(Source material)
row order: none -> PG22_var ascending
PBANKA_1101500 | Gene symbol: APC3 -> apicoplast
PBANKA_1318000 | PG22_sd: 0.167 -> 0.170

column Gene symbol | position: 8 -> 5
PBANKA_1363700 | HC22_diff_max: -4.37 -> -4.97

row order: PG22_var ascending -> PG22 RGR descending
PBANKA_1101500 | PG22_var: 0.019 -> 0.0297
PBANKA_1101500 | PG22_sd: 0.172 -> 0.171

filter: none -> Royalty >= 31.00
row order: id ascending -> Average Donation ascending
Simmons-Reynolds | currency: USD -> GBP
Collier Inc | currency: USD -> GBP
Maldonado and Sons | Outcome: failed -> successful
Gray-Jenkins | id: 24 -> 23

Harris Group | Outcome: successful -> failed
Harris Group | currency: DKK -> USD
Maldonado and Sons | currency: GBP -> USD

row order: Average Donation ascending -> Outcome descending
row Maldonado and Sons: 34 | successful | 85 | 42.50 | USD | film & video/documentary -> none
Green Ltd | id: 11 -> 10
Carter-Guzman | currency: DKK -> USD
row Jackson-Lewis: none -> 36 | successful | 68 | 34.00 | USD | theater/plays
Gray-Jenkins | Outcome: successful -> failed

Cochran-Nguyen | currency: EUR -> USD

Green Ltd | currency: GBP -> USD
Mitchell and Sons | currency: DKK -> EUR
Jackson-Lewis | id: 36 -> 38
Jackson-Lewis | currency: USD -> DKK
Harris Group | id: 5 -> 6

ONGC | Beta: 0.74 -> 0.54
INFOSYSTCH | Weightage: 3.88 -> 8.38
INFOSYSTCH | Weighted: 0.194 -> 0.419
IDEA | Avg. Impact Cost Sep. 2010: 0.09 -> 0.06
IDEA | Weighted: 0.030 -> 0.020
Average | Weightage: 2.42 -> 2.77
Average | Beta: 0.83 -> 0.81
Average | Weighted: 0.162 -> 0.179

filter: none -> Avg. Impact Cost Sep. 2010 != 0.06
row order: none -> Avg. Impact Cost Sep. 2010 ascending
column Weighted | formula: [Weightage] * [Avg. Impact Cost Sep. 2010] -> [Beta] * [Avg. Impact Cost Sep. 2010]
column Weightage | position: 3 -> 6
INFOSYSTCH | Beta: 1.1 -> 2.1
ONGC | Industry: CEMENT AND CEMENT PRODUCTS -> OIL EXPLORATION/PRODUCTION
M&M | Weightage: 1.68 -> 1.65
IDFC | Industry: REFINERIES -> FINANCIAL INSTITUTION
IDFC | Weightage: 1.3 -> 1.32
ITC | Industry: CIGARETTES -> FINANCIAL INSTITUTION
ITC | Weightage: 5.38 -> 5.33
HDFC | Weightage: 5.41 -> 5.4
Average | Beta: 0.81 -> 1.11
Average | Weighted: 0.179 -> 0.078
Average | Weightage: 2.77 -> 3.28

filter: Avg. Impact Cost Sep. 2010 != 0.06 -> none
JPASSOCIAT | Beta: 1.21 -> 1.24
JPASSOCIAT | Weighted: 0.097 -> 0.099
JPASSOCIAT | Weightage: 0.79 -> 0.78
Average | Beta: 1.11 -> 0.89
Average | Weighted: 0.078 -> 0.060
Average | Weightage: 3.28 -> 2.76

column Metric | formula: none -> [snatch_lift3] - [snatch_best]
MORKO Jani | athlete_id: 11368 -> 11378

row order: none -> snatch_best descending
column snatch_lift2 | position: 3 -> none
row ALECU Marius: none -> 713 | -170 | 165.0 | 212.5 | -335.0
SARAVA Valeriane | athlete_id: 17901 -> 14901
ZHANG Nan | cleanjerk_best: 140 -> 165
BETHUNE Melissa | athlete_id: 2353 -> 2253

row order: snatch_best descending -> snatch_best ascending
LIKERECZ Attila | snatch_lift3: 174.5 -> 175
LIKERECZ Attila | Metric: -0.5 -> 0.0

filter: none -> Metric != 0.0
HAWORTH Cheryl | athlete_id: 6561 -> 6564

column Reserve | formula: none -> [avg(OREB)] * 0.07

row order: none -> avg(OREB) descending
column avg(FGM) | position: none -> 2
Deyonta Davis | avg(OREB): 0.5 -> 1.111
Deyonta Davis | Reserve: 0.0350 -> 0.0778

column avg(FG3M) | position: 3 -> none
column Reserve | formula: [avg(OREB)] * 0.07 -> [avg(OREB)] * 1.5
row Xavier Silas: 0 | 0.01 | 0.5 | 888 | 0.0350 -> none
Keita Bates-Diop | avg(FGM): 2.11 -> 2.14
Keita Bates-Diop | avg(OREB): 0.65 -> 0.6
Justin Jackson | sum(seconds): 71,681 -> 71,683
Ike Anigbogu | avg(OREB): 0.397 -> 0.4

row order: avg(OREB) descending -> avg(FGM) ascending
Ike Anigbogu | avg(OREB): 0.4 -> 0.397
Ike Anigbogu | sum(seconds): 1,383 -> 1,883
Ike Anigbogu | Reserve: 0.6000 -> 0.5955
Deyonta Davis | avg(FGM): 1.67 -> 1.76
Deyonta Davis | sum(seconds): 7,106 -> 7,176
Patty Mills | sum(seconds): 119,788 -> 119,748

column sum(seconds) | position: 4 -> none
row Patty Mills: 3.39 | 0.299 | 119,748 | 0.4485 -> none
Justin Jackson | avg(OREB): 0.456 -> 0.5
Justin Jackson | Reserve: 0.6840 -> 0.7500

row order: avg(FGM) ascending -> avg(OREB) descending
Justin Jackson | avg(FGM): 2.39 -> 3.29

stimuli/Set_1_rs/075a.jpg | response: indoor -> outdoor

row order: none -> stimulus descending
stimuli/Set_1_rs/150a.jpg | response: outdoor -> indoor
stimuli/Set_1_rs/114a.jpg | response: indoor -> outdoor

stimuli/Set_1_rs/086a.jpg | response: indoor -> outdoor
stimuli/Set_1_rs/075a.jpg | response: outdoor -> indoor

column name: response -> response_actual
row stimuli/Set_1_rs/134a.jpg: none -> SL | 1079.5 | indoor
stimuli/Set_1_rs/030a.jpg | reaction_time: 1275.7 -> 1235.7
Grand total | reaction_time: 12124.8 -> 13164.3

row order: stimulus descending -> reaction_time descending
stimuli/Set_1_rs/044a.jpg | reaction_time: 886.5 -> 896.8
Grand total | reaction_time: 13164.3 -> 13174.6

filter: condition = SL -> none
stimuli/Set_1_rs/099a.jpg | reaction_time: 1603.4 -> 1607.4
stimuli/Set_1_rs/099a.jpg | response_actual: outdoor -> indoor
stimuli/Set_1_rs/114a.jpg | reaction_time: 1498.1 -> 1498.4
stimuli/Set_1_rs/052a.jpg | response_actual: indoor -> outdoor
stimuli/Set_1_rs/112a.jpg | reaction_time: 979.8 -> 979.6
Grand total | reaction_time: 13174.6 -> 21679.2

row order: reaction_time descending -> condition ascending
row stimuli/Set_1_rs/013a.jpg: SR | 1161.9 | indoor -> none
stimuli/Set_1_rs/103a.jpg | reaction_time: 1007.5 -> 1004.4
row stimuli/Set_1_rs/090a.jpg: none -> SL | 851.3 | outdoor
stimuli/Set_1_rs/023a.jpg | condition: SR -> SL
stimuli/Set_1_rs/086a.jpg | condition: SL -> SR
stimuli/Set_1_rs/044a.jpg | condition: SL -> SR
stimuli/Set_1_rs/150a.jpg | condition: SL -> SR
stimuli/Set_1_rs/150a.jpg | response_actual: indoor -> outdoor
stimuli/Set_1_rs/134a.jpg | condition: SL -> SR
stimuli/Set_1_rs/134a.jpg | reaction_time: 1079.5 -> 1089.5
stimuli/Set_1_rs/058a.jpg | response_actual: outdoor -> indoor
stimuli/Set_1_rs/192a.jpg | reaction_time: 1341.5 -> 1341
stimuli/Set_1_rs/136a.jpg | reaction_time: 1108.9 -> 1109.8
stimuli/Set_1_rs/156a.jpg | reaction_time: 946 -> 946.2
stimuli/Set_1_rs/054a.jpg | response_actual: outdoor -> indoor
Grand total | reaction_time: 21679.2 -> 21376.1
(End Source material)
[What needs to be done] Exact reproduction is required. Give the lines of the data from its first line through the line containing "row order: Average", and no others.

[Output of the exercise]
row order: none -> PG22_var ascending
PBANKA_1101500 | Gene symbol: APC3 -> apicoplast
PBANKA_1318000 | PG22_sd: 0.167 -> 0.170

column Gene symbol | position: 8 -> 5
PBANKA_1363700 | HC22_diff_max: -4.37 -> -4.97

row order: PG22_var ascending -> PG22 RGR descending
PBANKA_1101500 | PG22_var: 0.019 -> 0.0297
PBANKA_1101500 | PG22_sd: 0.172 -> 0.171

filter: none -> Royalty >= 31.00
row order: id ascending -> Average Donation ascending
Simmons-Reynolds | currency: USD -> GBP
Collier Inc | currency: USD -> GBP
Maldonado and Sons | Outcome: failed -> successful
Gray-Jenkins | id: 24 -> 23

Harris Group | Outcome: successful -> failed
Harris Group | currency: DKK -> USD
Maldonado and Sons | currency: GBP -> USD

row order: Average Donation ascending -> Outcome descending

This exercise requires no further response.